**EXERCISE DETAILS:** Repeat the data precisely as given.

**DATA FOR REVIEW:**
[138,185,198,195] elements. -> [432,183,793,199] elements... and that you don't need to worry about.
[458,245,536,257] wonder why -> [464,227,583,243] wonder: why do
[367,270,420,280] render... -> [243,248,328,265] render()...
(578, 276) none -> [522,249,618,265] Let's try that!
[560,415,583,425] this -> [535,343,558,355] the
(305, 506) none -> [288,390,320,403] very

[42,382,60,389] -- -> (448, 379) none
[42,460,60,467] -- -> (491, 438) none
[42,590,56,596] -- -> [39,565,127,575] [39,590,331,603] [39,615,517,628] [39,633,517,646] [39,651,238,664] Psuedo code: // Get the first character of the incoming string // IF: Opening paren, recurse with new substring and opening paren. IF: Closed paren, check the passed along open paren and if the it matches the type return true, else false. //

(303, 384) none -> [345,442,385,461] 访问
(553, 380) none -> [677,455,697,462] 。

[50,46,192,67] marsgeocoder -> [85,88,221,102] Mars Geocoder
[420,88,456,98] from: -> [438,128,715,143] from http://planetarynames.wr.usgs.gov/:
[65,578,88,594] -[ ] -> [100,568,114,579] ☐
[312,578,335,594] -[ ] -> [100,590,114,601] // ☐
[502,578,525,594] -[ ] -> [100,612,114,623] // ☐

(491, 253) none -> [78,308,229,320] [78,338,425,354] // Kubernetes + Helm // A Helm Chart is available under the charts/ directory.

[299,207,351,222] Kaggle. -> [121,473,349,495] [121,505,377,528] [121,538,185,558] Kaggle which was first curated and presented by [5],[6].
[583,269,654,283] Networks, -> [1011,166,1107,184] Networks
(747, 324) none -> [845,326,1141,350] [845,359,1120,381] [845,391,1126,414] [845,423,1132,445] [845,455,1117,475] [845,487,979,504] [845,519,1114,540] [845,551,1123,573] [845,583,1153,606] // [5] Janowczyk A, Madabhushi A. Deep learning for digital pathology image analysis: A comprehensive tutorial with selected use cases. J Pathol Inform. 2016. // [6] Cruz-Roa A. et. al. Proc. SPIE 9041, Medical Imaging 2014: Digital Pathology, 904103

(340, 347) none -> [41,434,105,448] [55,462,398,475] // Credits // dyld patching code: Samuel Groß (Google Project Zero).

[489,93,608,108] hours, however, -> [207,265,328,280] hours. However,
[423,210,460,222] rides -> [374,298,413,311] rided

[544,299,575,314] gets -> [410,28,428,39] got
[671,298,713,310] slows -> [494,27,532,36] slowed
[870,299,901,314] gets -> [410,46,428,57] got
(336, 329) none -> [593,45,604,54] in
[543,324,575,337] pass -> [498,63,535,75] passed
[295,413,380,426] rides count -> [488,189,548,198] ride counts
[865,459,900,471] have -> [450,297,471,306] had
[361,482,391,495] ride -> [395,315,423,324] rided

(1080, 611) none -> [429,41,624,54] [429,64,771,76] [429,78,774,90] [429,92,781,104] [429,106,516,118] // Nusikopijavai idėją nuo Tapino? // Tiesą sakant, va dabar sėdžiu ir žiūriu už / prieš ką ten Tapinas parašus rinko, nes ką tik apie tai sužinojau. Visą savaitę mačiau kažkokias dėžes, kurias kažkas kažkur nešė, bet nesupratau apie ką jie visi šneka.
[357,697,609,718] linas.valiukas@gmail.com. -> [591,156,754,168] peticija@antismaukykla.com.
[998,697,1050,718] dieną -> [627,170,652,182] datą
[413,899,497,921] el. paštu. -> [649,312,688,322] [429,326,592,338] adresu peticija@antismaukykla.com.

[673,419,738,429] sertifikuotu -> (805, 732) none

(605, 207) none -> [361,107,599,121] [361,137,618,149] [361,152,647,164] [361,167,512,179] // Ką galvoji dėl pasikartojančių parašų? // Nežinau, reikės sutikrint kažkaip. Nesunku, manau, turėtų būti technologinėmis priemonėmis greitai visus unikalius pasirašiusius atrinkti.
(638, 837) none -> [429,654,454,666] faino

**EXERCISE RESULT:**
[138,185,198,195] elements. -> [432,183,793,199] elements... and that you don't need to worry about.
[458,245,536,257] wonder why -> [464,227,583,243] wonder: why do
[367,270,420,280] render... -> [243,248,328,265] render()...
(578, 276) none -> [522,249,618,265] Let's try that!
[560,415,583,425] this -> [535,343,558,355] the
(305, 506) none -> [288,390,320,403] very

[42,382,60,389] -- -> (448, 379) none
[42,460,60,467] -- -> (491, 438) none
[42,590,56,596] -- -> [39,565,127,575] [39,590,331,603] [39,615,517,628] [39,633,517,646] [39,651,238,664] Psuedo code: // Get the first character of the incoming string // IF: Opening paren, recurse with new substring and opening paren. IF: Closed paren, check the passed along open paren and if the it matches the type return true, else false. //

(303, 384) none -> [345,442,385,461] 访问
(553, 380) none -> [677,455,697,462] 。

[50,46,192,67] marsgeocoder -> [85,88,221,102] Mars Geocoder
[420,88,456,98] from: -> [438,128,715,143] from http://planetarynames.wr.usgs.gov/:
[65,578,88,594] -[ ] -> [100,568,114,579] ☐
[312,578,335,594] -[ ] -> [100,590,114,601] // ☐
[502,578,525,594] -[ ] -> [100,612,114,623] // ☐

(491, 253) none -> [78,308,229,320] [78,338,425,354] // Kubernetes + Helm // A Helm Chart is available under the charts/ directory.

[299,207,351,222] Kaggle. -> [121,473,349,495] [121,505,377,528] [121,538,185,558] Kaggle which was first curated and presented by [5],[6].
[583,269,654,283] Networks, -> [1011,166,1107,184] Networks
(747, 324) none -> [845,326,1141,350] [845,359,1120,381] [845,391,1126,414] [845,423,1132,445] [845,455,1117,475] [845,487,979,504] [845,519,1114,540] [845,551,1123,573] [845,583,1153,606] // [5] Janowczyk A, Madabhushi A. Deep learning for digital pathology image analysis: A comprehensive tutorial with selected use cases. J Pathol Inform. 2016. // [6] Cruz-Roa A. et. al. Proc. SPIE 9041, Medical Imaging 2014: Digital Pathology, 904103

(340, 347) none -> [41,434,105,448] [55,462,398,475] // Credits // dyld patching code: Samuel Groß (Google Project Zero).

[489,93,608,108] hours, however, -> [207,265,328,280] hours. However,
[423,210,460,222] rides -> [374,298,413,311] rided

[544,299,575,314] gets -> [410,28,428,39] got
[671,298,713,310] slows -> [494,27,532,36] slowed
[870,299,901,314] gets -> [410,46,428,57] got
(336, 329) none -> [593,45,604,54] in
[543,324,575,337] pass -> [498,63,535,75] passed
[295,413,380,426] rides count -> [488,189,548,198] ride counts
[865,459,900,471] have -> [450,297,471,306] had
[361,482,391,495] ride -> [395,315,423,324] rided

(1080, 611) none -> [429,41,624,54] [429,64,771,76] [429,78,774,90] [429,92,781,104] [429,106,516,118] // Nusikopijavai idėją nuo Tapino? // Tiesą sakant, va dabar sėdžiu ir žiūriu už / prieš ką ten Tapinas parašus rinko, nes ką tik apie tai sužinojau. Visą savaitę mačiau kažkokias dėžes, kurias kažkas kažkur nešė, bet nesupratau apie ką jie visi šneka.
[357,697,609,718] linas.valiukas@gmail.com. -> [591,156,754,168] peticija@antismaukykla.com.
[998,697,1050,718] dieną -> [627,170,652,182] datą
[413,899,497,921] el. paštu. -> [649,312,688,322] [429,326,592,338] adresu peticija@antismaukykla.com.

[673,419,738,429] sertifikuotu -> (805, 732) none

(605, 207) none -> [361,107,599,121] [361,137,618,149] [361,152,647,164] [361,167,512,179] // Ką galvoji dėl pasikartojančių parašų? // Nežinau, reikės sutikrint kažkaip. Nesunku, manau, turėtų būti technologinėmis priemonėmis greitai visus unikalius pasirašiusius atrinkti.
(638, 837) none -> [429,654,454,666] faino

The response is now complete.